**Task to carry out**
In the entries that follow, the lines from the one with "[420,144,471,158] affliger ->" through the one with "(330, 1076) none" are the ones to write out, exactly and with both ends included. Nothing else should appear.
Segment Start: Dataset content
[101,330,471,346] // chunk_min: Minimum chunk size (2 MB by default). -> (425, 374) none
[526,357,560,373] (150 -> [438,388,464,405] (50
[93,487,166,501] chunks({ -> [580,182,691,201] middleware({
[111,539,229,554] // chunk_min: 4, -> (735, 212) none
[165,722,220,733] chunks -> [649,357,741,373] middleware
Segment End: Dataset content
Segment Start: Dataset content
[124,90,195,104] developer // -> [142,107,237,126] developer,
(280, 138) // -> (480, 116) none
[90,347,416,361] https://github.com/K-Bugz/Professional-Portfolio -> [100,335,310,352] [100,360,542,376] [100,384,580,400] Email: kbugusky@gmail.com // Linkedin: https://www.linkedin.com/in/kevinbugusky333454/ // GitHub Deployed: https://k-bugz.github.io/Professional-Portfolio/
Segment End: Dataset content
Segment Start: Dataset content
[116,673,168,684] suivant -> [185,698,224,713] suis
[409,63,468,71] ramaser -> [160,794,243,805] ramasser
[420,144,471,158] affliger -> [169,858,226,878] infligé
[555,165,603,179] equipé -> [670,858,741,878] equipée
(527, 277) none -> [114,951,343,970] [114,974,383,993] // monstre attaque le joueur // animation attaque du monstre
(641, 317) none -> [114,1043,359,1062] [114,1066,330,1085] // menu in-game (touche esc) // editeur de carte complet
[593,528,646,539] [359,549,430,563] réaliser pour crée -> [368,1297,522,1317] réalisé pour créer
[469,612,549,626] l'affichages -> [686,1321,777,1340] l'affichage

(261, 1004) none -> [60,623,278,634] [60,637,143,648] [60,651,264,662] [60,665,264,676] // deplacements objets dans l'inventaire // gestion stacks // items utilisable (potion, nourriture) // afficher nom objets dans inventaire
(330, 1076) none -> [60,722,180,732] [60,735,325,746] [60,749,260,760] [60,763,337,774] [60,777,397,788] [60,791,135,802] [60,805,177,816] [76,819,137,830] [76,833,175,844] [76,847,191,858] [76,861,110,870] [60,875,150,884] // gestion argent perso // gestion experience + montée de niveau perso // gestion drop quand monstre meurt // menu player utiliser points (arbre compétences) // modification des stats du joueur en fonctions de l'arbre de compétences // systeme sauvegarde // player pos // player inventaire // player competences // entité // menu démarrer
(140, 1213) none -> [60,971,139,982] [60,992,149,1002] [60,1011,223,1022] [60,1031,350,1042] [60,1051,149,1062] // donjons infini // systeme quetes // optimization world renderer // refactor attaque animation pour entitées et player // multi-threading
Segment End: Dataset content
**Task solution**
[420,144,471,158] affliger -> [169,858,226,878] infligé
[555,165,603,179] equipé -> [670,858,741,878] equipée
(527, 277) none -> [114,951,343,970] [114,974,383,993] // monstre attaque le joueur // animation attaque du monstre
(641, 317) none -> [114,1043,359,1062] [114,1066,330,1085] // menu in-game (touche esc) // editeur de carte complet
[593,528,646,539] [359,549,430,563] réaliser pour crée -> [368,1297,522,1317] réalisé pour créer
[469,612,549,626] l'affichages -> [686,1321,777,1340] l'affichage

(261, 1004) none -> [60,623,278,634] [60,637,143,648] [60,651,264,662] [60,665,264,676] // deplacements objets dans l'inventaire // gestion stacks // items utilisable (potion, nourriture) // afficher nom objets dans inventaire
(330, 1076) none -> [60,722,180,732] [60,735,325,746] [60,749,260,760] [60,763,337,774] [60,777,397,788] [60,791,135,802] [60,805,177,816] [76,819,137,830] [76,833,175,844] [76,847,191,858] [76,861,110,870] [60,875,150,884] // gestion argent perso // gestion experience + montée de niveau perso // gestion drop quand monstre meurt // menu player utiliser points (arbre compétences) // modification des stats du joueur en fonctions de l'arbre de compétences // systeme sauvegarde // player pos // player inventaire // player competences // entité // menu démarrer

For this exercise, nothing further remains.